¿A quién salvaremos?

C. G. Octubre 2016logo pdf
¿A quién salvaremos?
por el élder Jacob de Jager
del Primer Quórum de los Setenta

Jacob de JagerY sois llamados para efectuar el recogimiento de mis electos; porque mis elegidos escuchan mi voz y no endurecen sus corazones.» (D. y C. 29:7.)

Esta es una tarea gigantesca para los que estamos envueltos en la edificación del reino de nuestro Padre. He oído tantos testimonios maravillosos sobre hombres y mujeres que se unieron a la Iglesia, que deseo decir: nunca sabemos a quién hemos de salvar. Y para ilustrar mi idea, me gustaría volver con vosotros por un momento a mi nativa Holanda, donde seis generaciones de antepasados de mi padre vivieron en un pequeño pueblecito pesquero. Los habitantes eran pescadores, trabajaban en la construcción de barcas pesqueras, eran marineros o se encargaban de arreglar las redes de los pescadores; muchos de ellos se dedicaban también a la tarea voluntaria, pero extremadamente peligrosa de salvar vidas. Eran hombres valientes, que siempre estaban listos para salir en misiones de rescate. Con cada ventarrón, había barcas que pasaban por dificultades, y muchas veces los marineros tenían que aferrarse a los aparejos de sus botes, en una lucha desesperada por escapar con vida. Año tras año, el mar reclamaba sus víctimas.

En cierta ocasión, durante una terrible borrasca, se supo que había una barca que estaba en peligro de zozobrar; entonces partieron varios marinos en un bote de remos, para rescatar a la tripulación de la barca pesquera. Las olas eran enormes y los hombres tenían que hacer un tremendo esfuerzo con los remos, a fin de llegar hasta sus desafortunados compañeros en medio de la oscuridad de la noche y la furia de los elementos. Finalmente llegaron hasta ellos, pero resultó que el bote era demasiado pequeño para acomodar a todos los náufragos, y fue necesario que uno de los hombres se quedara.

Cuando los salvadores llegaron a la playa, había muchas personas esperando ansiosas, con antorchas para alumbrar la negra noche. Los mismos hombres no podían regresar a buscar al náufrago, pues se encontraban exhaustos. Entonces, el capitán de guardacostas pidió voluntarios para hacer el segundo viaje; entre los que dieron un paso al frente sin vacilar, había un joven de diecinueve años llamado Hans que estaba allí acompañado por su madre. Cuando el joven se adelantó, la madre, aterrada, le rogó que no fuera; su esposo había muerto en el mar y Peter, su hijo mayor, figuraba entre los «desaparecidos». El único que le quedaba era Hans, y temía perderlo. Pero Hans le respondió: «Madre, no llores. Tengo que ir. ¡Es mi deber!». Después, subió al bote, tomó los remos y se perdió en las tinieblas de la noche.

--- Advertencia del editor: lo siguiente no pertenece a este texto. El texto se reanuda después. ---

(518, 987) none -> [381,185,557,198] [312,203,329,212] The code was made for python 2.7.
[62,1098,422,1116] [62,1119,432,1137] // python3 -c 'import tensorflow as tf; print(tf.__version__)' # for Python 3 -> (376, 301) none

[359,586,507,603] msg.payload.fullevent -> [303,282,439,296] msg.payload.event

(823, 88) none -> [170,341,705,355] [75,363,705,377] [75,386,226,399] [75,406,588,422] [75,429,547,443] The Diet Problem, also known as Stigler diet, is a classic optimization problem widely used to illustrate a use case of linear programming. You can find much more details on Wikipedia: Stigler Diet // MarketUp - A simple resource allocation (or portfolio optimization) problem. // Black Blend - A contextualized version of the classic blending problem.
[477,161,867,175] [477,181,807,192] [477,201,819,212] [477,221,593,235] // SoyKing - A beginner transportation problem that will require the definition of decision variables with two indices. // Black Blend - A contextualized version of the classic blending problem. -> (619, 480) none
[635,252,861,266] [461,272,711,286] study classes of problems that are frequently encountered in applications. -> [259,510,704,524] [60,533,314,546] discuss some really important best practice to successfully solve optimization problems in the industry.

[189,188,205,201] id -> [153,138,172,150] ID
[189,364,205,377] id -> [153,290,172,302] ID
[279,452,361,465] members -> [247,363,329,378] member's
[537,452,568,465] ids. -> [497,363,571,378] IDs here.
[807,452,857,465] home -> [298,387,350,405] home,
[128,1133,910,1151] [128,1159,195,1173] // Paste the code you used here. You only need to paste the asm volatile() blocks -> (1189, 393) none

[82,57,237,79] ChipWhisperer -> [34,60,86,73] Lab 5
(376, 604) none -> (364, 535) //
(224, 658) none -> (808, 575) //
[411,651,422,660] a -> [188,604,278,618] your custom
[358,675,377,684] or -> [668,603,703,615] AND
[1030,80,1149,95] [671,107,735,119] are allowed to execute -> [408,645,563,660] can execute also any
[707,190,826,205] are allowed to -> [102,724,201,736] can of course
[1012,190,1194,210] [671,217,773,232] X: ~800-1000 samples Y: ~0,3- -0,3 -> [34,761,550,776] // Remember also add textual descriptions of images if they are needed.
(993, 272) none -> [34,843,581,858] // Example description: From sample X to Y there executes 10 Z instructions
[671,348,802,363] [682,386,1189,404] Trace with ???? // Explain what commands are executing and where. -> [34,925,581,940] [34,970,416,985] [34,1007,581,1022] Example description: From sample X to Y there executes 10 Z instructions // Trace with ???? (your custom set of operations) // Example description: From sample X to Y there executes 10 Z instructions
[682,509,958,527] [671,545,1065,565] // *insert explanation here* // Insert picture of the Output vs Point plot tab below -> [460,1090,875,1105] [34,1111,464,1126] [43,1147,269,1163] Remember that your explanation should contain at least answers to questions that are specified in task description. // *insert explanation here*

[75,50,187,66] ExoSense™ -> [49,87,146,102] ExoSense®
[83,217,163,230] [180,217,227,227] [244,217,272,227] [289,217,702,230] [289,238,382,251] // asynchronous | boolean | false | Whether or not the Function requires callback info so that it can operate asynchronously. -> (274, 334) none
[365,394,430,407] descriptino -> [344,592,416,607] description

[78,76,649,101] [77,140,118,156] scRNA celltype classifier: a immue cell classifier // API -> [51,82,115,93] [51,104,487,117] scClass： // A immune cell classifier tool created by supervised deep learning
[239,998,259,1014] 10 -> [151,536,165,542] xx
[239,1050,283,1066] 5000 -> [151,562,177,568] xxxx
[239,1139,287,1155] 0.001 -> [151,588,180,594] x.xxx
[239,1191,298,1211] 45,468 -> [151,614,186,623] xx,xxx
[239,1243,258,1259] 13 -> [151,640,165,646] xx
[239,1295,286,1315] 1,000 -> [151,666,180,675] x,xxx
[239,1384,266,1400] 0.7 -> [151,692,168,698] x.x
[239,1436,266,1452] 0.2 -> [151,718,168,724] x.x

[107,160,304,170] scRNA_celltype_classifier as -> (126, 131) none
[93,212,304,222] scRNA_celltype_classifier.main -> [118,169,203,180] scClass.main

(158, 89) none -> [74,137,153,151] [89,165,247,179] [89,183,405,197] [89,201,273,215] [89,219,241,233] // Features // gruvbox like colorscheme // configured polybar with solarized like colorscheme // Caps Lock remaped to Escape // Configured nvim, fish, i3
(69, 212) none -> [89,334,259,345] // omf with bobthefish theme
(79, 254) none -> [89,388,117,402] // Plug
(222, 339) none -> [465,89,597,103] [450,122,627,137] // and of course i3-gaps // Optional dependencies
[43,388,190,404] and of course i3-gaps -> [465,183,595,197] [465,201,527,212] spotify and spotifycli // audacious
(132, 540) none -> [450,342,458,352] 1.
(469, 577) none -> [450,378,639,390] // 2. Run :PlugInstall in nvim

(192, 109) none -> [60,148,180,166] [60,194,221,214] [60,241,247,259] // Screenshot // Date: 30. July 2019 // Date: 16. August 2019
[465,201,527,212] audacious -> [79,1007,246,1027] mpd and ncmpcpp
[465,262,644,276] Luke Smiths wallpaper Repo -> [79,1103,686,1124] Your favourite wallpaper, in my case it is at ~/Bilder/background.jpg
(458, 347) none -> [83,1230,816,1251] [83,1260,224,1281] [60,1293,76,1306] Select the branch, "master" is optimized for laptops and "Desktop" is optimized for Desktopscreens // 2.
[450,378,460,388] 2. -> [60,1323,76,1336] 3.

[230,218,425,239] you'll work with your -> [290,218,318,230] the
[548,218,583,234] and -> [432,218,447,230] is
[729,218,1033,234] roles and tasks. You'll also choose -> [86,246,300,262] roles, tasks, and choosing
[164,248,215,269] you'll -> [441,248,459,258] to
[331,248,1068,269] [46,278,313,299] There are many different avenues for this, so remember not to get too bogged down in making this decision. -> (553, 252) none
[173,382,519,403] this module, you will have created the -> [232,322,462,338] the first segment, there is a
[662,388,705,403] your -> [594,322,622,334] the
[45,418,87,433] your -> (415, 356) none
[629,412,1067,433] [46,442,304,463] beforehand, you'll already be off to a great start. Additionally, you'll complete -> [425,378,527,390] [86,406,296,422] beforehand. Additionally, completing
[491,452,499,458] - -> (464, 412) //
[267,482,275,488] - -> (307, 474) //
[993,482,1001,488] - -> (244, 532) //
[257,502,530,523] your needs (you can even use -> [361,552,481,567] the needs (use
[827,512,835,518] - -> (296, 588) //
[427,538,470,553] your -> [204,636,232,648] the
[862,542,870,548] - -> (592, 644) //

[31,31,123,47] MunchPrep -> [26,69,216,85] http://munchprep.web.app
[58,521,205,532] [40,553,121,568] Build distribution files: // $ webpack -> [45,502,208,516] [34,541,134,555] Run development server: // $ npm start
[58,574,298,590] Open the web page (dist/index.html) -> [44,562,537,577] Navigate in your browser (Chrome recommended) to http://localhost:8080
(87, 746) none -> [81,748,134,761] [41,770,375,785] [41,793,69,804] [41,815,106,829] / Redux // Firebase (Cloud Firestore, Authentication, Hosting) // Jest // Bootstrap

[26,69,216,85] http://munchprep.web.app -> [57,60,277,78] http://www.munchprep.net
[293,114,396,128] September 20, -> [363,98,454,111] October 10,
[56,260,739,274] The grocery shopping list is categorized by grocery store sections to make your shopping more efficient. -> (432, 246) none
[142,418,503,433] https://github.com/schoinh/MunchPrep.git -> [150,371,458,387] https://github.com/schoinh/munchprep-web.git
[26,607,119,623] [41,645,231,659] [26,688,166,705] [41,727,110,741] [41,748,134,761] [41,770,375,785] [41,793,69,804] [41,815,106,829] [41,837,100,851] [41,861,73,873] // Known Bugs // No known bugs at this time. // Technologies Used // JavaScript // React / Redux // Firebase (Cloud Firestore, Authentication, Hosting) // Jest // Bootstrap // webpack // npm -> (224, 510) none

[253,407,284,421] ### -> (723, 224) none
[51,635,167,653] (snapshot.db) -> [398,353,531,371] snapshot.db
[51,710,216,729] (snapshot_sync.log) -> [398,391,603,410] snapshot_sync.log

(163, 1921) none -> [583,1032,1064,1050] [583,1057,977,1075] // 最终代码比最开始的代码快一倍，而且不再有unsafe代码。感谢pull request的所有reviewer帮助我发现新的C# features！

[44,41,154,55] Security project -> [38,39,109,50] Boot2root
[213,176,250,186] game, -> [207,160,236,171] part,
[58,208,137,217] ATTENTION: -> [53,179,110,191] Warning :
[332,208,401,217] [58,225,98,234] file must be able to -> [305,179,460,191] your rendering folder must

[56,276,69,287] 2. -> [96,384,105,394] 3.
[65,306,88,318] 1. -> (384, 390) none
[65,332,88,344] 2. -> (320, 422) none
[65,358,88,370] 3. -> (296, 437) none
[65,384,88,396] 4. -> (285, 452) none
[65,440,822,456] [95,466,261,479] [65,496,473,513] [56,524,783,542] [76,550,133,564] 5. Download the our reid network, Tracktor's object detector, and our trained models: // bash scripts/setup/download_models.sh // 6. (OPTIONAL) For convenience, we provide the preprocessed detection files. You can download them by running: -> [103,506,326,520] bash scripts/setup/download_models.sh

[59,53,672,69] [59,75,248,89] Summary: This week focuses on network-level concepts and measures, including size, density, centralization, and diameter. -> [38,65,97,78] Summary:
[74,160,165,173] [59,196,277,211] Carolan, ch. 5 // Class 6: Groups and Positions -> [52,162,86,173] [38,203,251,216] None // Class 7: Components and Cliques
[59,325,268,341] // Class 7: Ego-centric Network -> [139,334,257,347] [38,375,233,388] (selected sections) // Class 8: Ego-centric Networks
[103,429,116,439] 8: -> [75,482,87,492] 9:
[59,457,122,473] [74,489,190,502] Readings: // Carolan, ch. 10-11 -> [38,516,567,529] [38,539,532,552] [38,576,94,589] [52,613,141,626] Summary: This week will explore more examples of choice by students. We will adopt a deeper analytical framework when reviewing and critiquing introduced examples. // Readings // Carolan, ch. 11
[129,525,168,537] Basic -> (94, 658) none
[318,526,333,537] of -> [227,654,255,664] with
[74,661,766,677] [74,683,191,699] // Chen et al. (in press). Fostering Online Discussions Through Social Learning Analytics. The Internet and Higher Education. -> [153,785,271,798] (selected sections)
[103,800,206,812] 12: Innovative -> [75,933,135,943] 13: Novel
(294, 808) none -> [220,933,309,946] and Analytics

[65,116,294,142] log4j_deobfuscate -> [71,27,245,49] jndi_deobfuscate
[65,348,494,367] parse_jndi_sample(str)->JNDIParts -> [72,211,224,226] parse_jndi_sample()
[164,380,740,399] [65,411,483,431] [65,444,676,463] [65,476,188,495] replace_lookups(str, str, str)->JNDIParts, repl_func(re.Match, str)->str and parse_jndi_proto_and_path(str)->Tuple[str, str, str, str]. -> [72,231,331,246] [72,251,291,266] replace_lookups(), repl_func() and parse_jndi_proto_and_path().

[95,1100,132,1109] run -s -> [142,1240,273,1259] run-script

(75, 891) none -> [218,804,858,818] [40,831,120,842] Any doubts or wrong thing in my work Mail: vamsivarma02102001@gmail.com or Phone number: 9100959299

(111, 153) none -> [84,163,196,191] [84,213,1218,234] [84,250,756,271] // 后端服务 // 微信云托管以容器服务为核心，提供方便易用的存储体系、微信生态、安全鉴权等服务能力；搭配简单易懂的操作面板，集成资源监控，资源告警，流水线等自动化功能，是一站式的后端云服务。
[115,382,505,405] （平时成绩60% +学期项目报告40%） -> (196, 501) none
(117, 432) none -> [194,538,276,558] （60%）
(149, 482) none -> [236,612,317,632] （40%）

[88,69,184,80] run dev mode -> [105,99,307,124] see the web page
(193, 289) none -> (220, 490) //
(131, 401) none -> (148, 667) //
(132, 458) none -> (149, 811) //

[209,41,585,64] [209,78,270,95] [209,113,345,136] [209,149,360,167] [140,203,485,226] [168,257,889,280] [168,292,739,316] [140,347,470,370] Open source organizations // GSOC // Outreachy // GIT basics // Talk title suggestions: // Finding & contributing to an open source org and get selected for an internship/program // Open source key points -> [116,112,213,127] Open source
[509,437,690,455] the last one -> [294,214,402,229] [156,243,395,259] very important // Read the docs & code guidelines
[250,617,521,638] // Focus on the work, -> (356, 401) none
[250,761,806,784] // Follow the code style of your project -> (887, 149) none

Pasó más de una hora antes de que regresaran, una hora que para aquella afligida madre debe haber sido como una eternidad. Cuando oyeron que el bote se aproximaba a la playa, el capitán de guardacostas hizo bocina con sus manos y preguntó, gritando con todas sus fuerzas para hacerse oír a través de la tormenta: «¿Lo salvaron?». Y al cabo de un momento, la voz de Hans atravesó la tenebrosa oscuridad con la respuesta: «¡Sí! ¡Y dígale a mi madre que es mi hermano Peter!»

Mis queridos hermanos, muchos de nosotros tenemos a tendremos pronto hijos de diecinueve años; quizás se llamen John, o Pedro, Guillaume. Heinrich, Paavo o Sing Tong, según el lugar donde viváis. Pero, sea su nombre cual sea, que Hans sea su ejemplo. Dejemos que se unan al grupo de rescate de los misioneros. Nunca se sabe a quién podrán salvar. Puede ser al que ha sido sacudido en las tempestades o al que ha sido dado por desaparecido en el mar de la vida. Y cuando hayan salvado a alguien en su misión de rescate, ¡oh, cuán grande será su gozo en el reino de nuestro Padre!

Mis amados hermanos, ruego que el Señor nos inspire para que seamos valientes en su causa. Y esto significa que también nosotros tenemos que encontrar el valor personal para unirnos a las misiones de rescate, compartiendo el evangelio con los demás y ayudándoles a recibir el Espíritu Santo para que los guíe. Y lo hago en el nombre de Jesucristo. Amén.